# [Raw data]
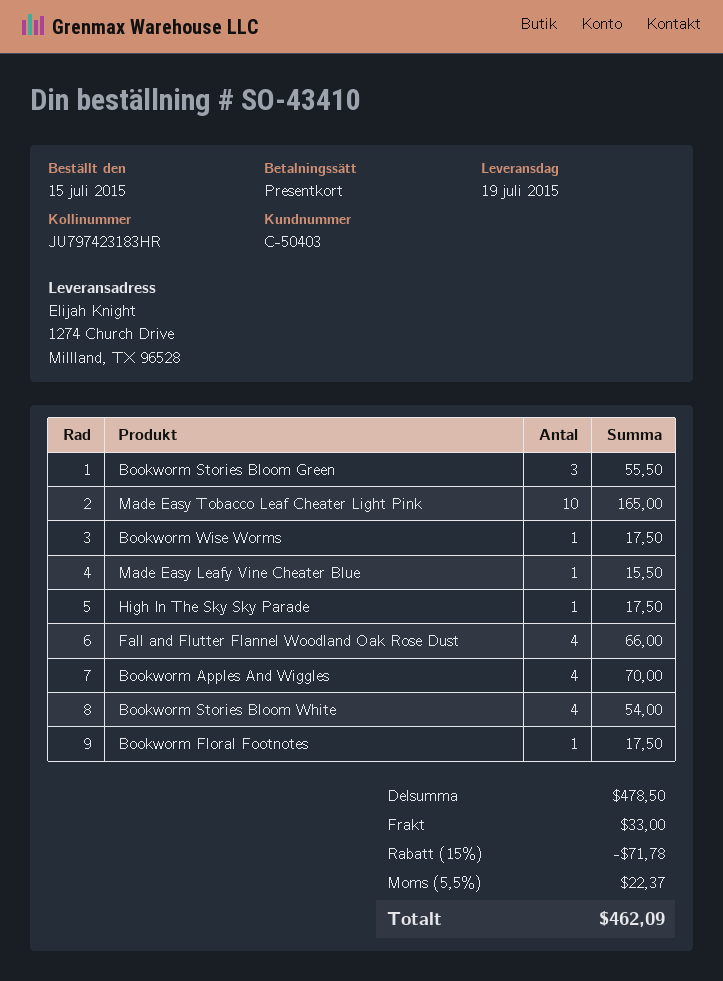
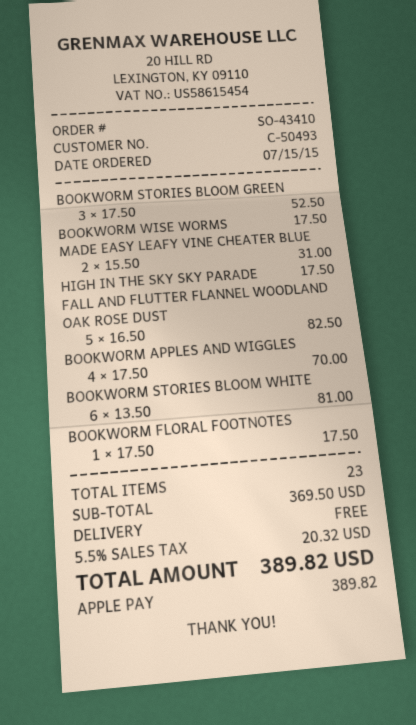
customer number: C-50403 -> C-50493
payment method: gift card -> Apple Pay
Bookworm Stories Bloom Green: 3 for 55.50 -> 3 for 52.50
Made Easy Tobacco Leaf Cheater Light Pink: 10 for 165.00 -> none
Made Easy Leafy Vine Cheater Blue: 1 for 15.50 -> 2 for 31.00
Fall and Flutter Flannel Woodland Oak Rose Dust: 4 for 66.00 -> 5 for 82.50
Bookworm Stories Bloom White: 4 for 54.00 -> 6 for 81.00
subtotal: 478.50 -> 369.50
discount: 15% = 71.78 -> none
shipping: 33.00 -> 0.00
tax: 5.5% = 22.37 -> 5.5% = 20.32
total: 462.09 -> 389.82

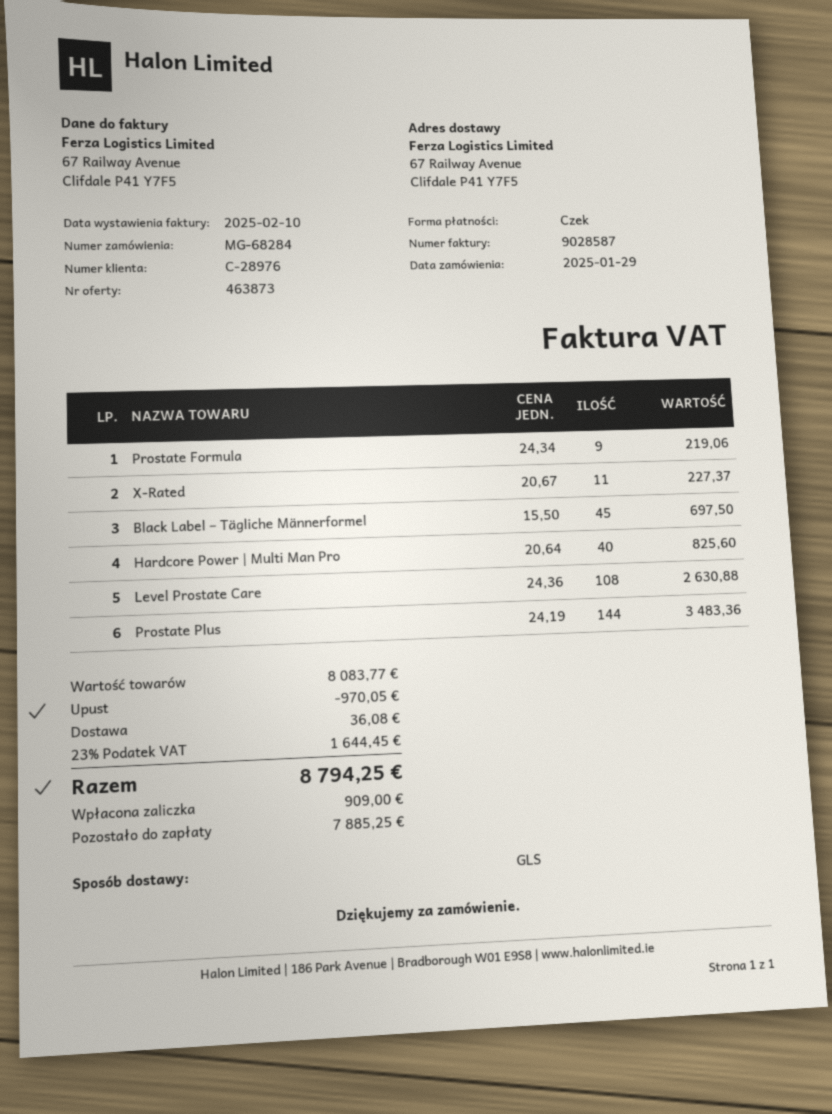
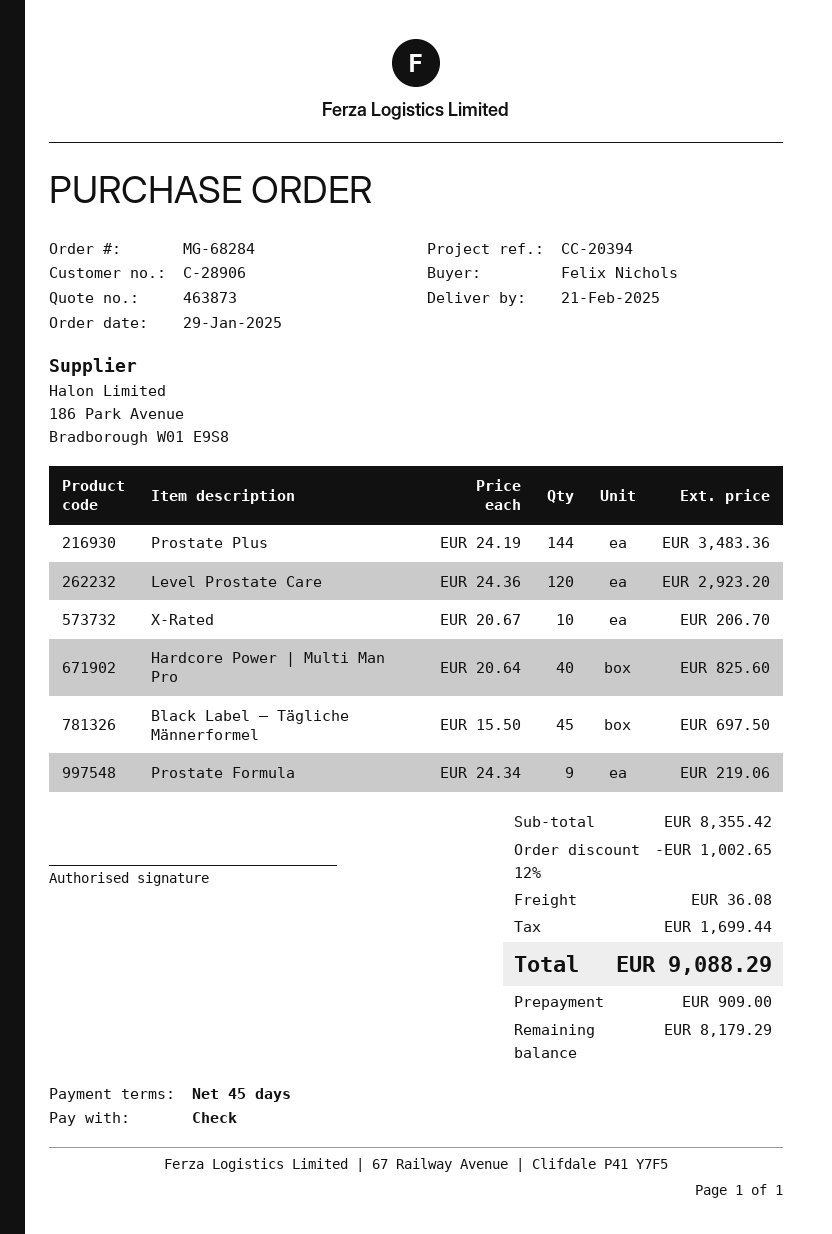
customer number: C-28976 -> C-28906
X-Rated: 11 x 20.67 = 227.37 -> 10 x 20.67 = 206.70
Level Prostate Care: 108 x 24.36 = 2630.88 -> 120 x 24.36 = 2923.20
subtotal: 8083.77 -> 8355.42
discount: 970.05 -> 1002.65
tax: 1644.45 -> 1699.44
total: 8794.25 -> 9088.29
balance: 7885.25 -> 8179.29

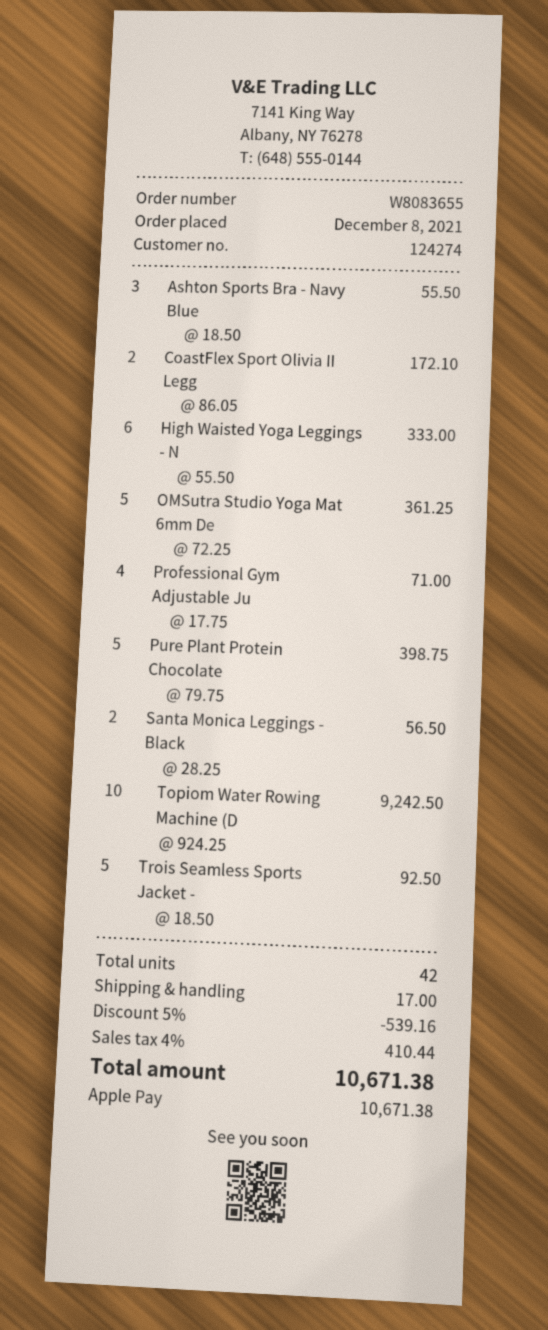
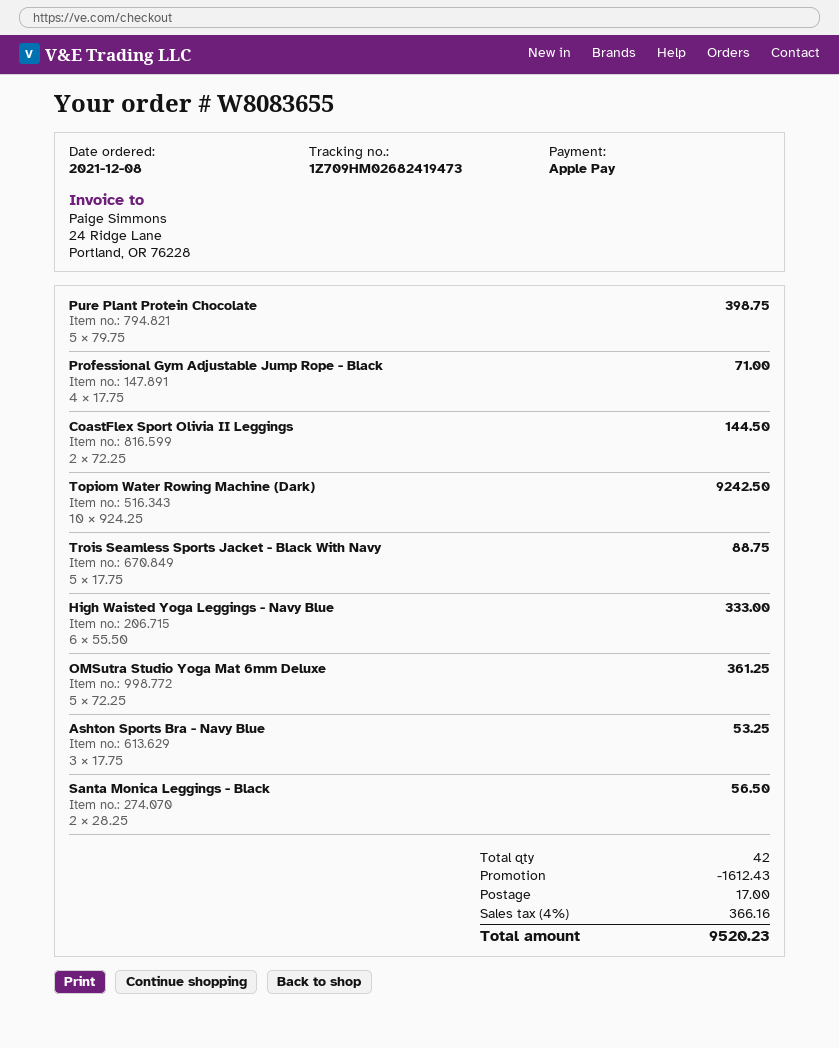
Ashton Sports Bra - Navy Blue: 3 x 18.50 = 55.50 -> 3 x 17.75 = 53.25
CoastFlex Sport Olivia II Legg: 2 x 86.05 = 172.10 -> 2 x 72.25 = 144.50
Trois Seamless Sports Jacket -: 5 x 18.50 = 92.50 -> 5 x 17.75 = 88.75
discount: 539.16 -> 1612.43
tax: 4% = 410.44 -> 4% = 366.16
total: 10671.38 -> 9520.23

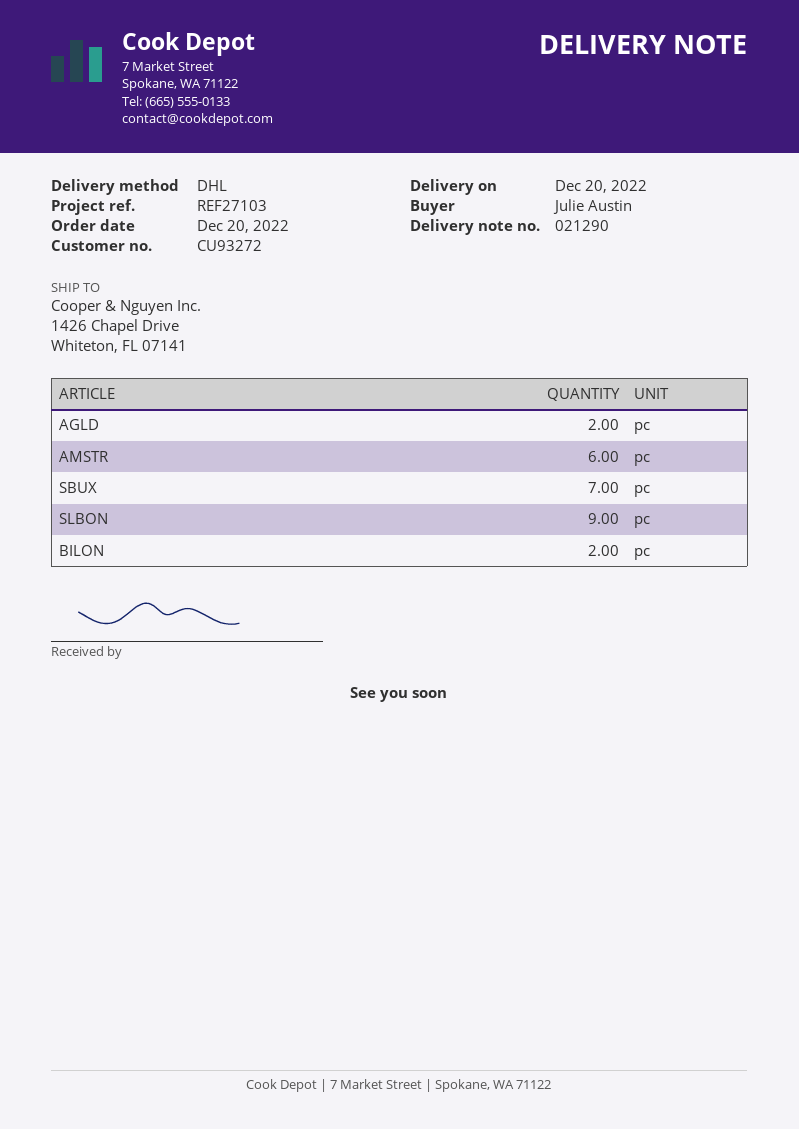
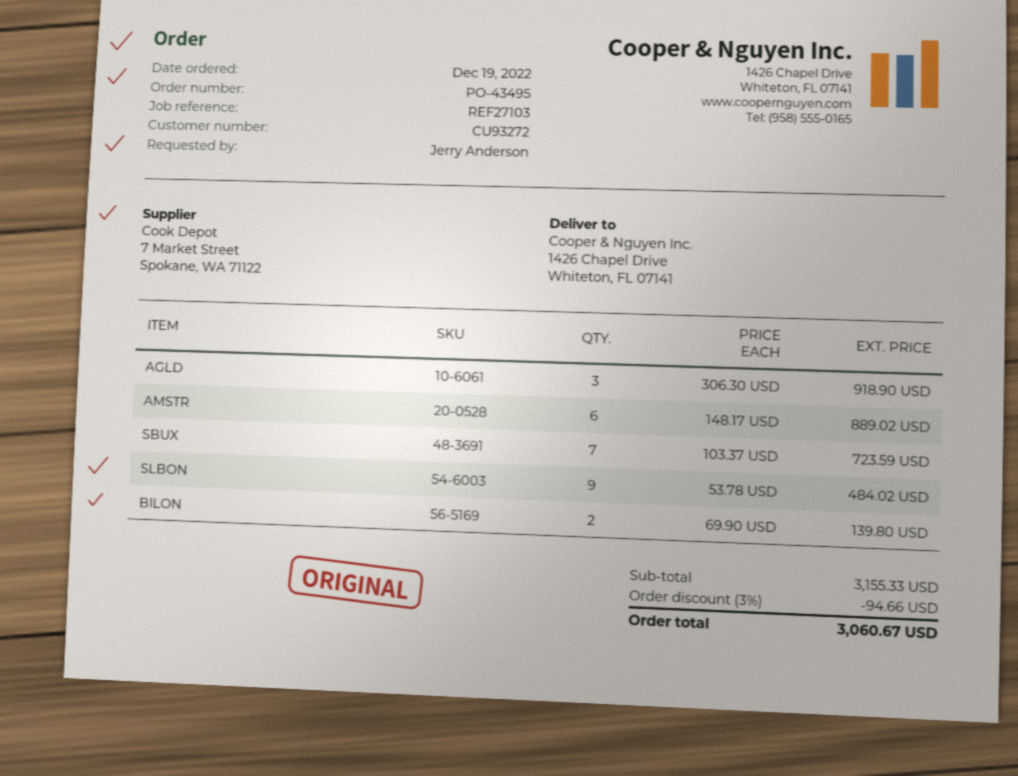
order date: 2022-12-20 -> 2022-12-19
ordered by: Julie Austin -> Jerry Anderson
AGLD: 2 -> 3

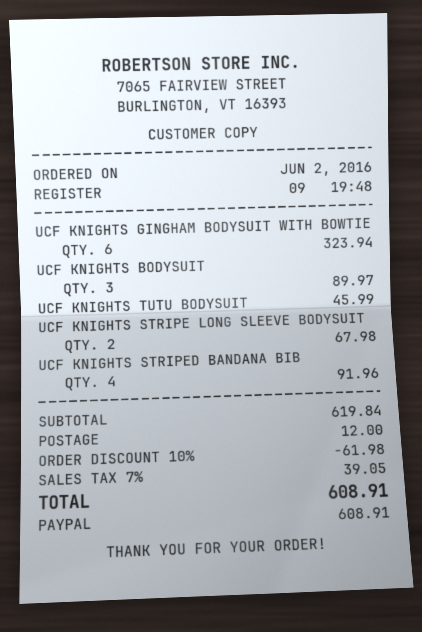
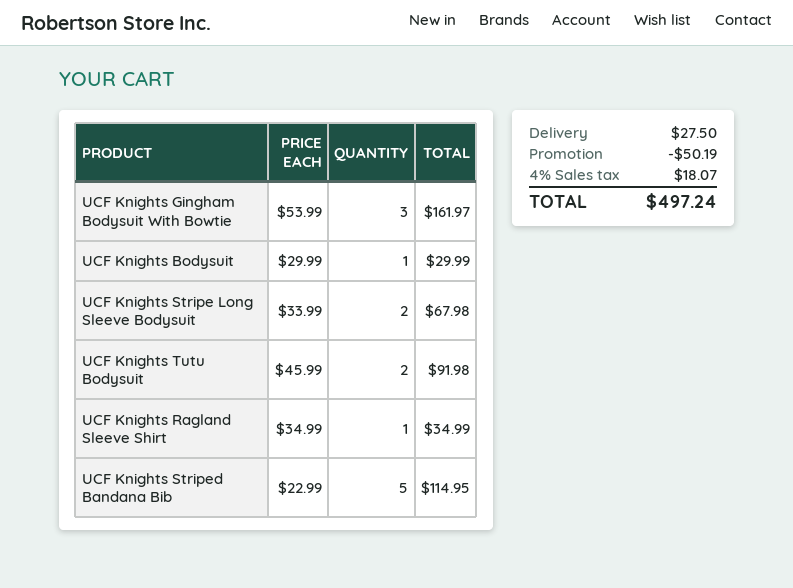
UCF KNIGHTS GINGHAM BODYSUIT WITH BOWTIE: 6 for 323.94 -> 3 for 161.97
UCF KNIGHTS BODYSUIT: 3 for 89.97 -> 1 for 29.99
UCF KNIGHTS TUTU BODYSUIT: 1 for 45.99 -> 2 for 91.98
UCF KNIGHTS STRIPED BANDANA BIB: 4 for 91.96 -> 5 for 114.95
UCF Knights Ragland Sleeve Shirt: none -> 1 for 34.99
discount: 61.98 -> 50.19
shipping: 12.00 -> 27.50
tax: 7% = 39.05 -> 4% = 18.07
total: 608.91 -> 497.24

# [Work instruction]
Hand back exactly the lines from the one with "Ashton Sports Bra" through the last line of the data above, both ends included, with every picture left out.

# [Task output]
Ashton Sports Bra - Navy Blue: 3 x 18.50 = 55.50 -> 3 x 17.75 = 53.25
CoastFlex Sport Olivia II Legg: 2 x 86.05 = 172.10 -> 2 x 72.25 = 144.50
Trois Seamless Sports Jacket -: 5 x 18.50 = 92.50 -> 5 x 17.75 = 88.75
discount: 539.16 -> 1612.43
tax: 4% = 410.44 -> 4% = 366.16
total: 10671.38 -> 9520.23

order date: 2022-12-20 -> 2022-12-19
ordered by: Julie Austin -> Jerry Anderson
AGLD: 2 -> 3

UCF KNIGHTS GINGHAM BODYSUIT WITH BOWTIE: 6 for 323.94 -> 3 for 161.97
UCF KNIGHTS BODYSUIT: 3 for 89.97 -> 1 for 29.99
UCF KNIGHTS TUTU BODYSUIT: 1 for 45.99 -> 2 for 91.98
UCF KNIGHTS STRIPED BANDANA BIB: 4 for 91.96 -> 5 for 114.95
UCF Knights Ragland Sleeve Shirt: none -> 1 for 34.99
discount: 61.98 -> 50.19
shipping: 12.00 -> 27.50
tax: 7% = 39.05 -> 4% = 18.07
total: 608.91 -> 497.24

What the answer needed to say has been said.